[Start of section]

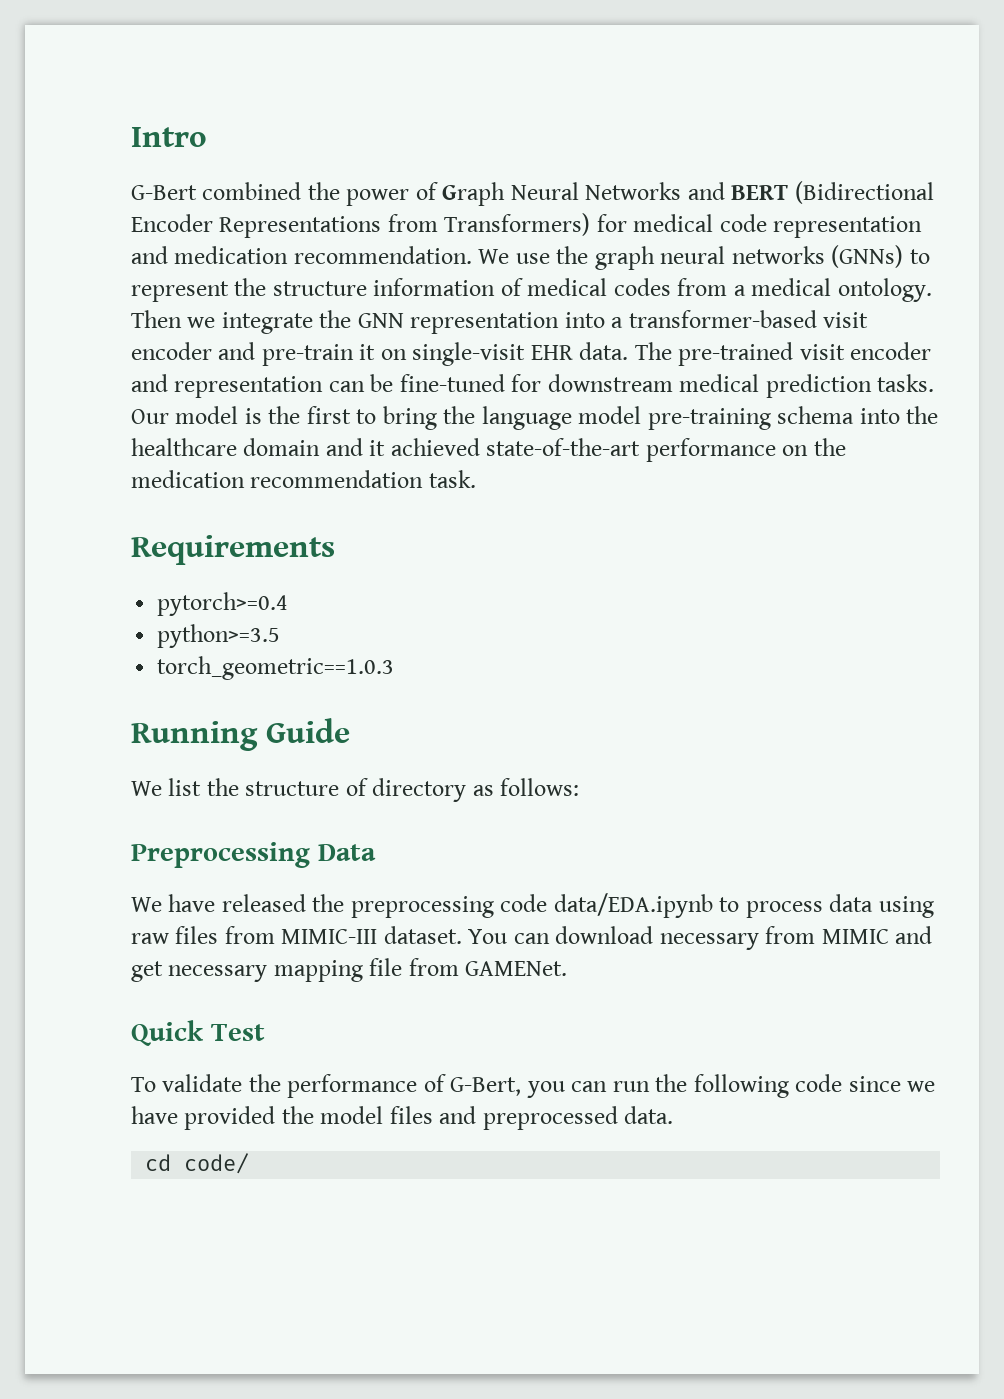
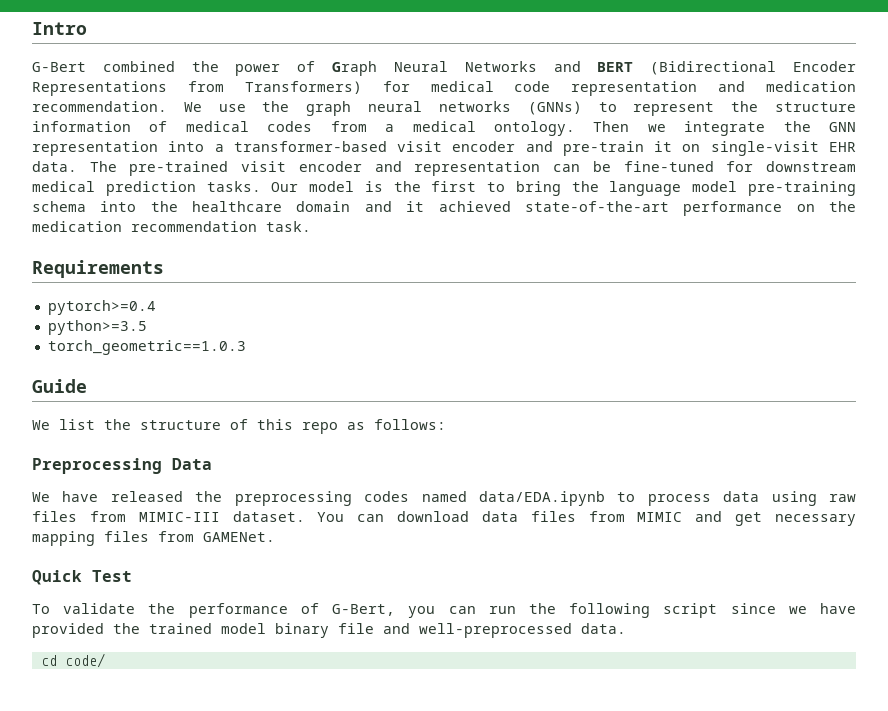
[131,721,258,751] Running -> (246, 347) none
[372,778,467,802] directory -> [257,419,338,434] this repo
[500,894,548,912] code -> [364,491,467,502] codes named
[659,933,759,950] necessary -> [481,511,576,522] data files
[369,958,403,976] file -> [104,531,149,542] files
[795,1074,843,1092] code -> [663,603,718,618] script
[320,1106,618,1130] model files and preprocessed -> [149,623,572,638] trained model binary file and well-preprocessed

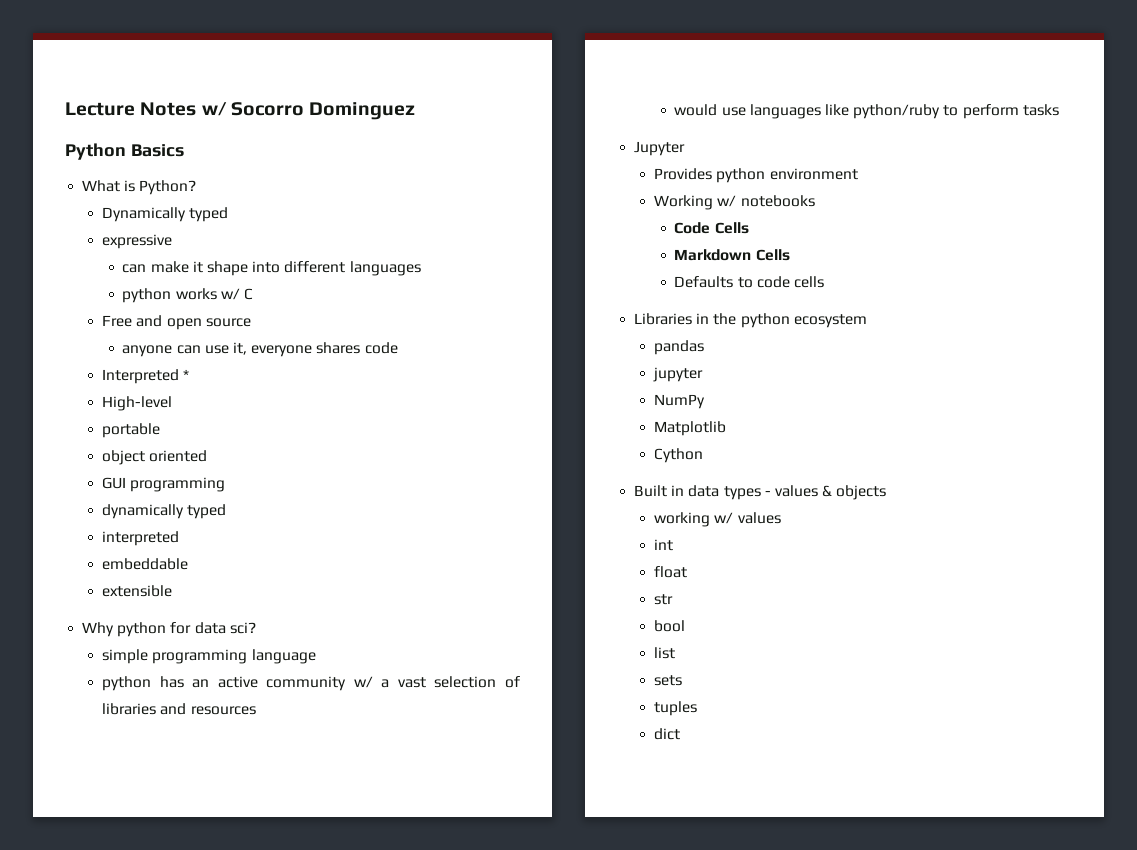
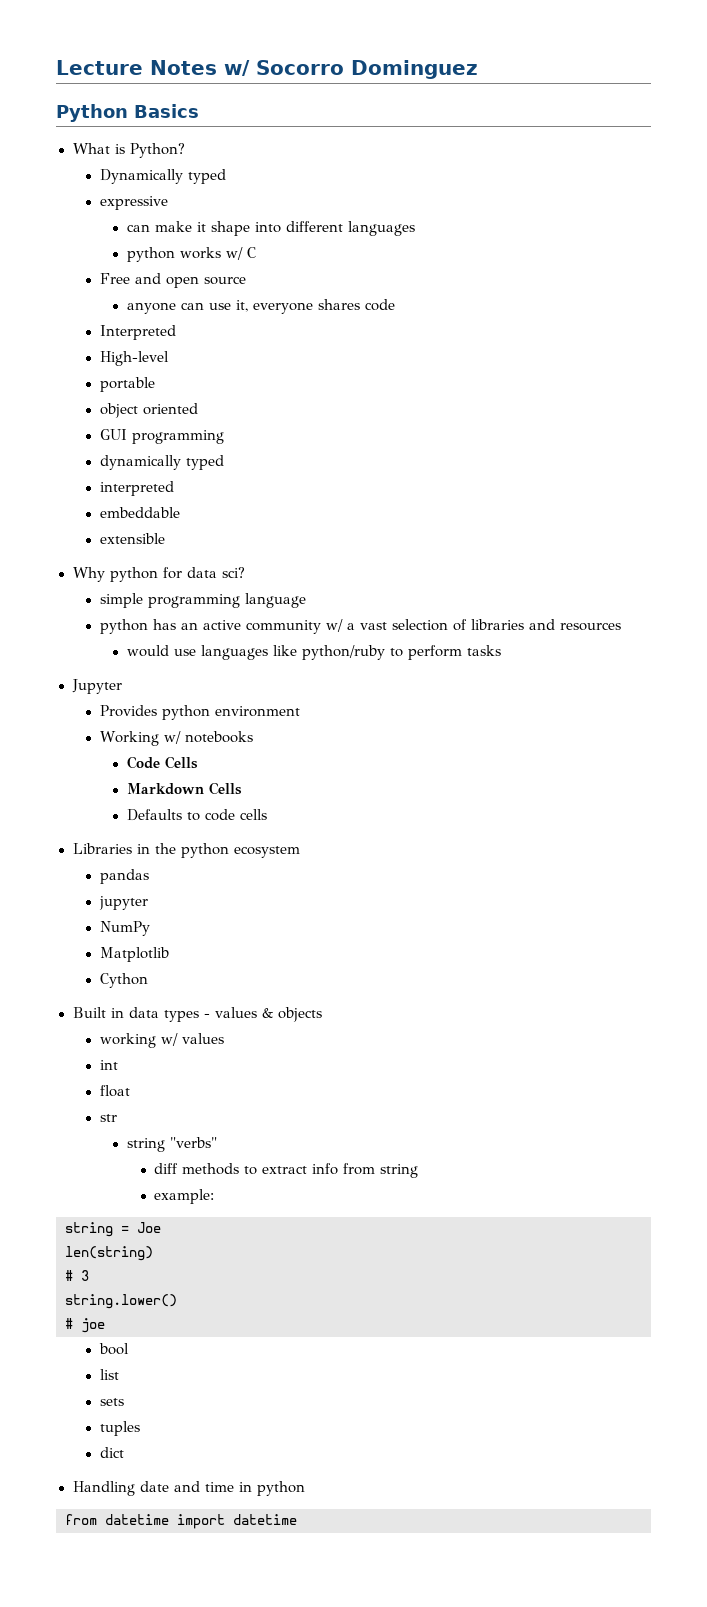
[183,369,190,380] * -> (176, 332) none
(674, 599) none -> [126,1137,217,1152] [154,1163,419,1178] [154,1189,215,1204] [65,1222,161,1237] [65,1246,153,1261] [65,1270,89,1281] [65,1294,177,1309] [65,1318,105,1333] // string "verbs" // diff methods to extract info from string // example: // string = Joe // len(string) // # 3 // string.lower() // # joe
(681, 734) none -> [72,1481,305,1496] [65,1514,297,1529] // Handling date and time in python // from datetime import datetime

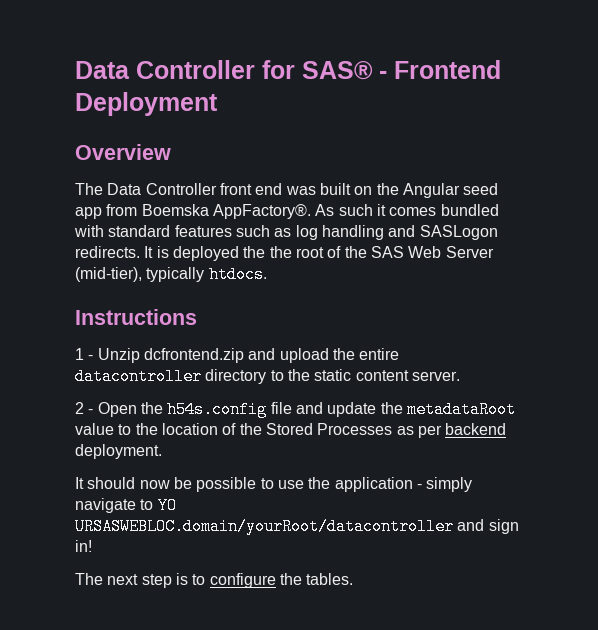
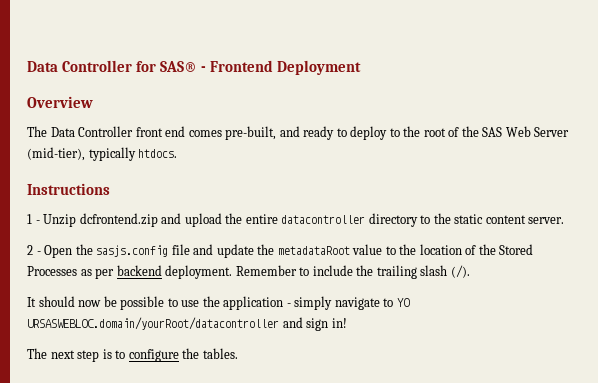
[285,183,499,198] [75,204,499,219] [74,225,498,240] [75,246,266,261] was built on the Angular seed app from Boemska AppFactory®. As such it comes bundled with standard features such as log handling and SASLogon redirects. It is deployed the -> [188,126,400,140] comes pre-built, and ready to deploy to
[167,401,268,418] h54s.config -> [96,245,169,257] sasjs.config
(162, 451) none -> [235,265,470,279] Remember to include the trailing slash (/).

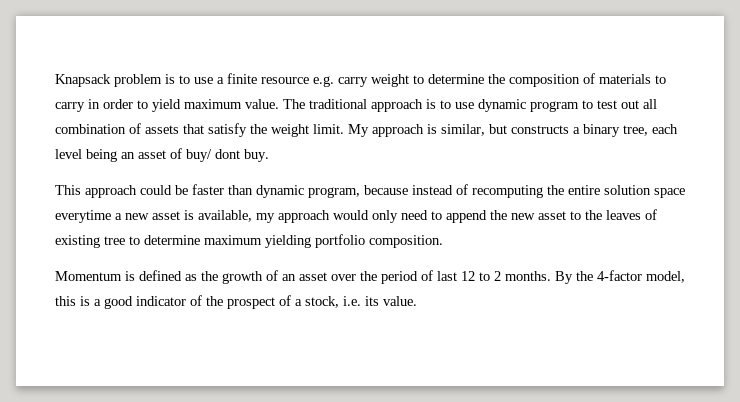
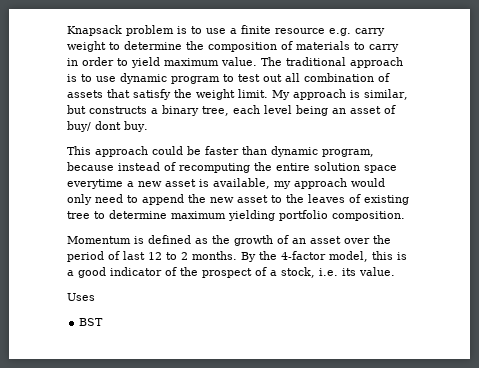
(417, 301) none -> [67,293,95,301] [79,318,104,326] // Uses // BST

[End of section]

Every line in the listing above that mentions "from" should be returned.

Answer
(674, 599) none -> [126,1137,217,1152] [154,1163,419,1178] [154,1189,215,1204] [65,1222,161,1237] [65,1246,153,1261] [65,1270,89,1281] [65,1294,177,1309] [65,1318,105,1333] // string "verbs" // diff methods to extract info from string // example: // string = Joe // len(string) // # 3 // string.lower() // # joe
(681, 734) none -> [72,1481,305,1496] [65,1514,297,1529] // Handling date and time in python // from datetime import datetime
[285,183,499,198] [75,204,499,219] [74,225,498,240] [75,246,266,261] was built on the Angular seed app from Boemska AppFactory®. As such it comes bundled with standard features such as log handling and SASLogon redirects. It is deployed the -> [188,126,400,140] comes pre-built, and ready to deploy to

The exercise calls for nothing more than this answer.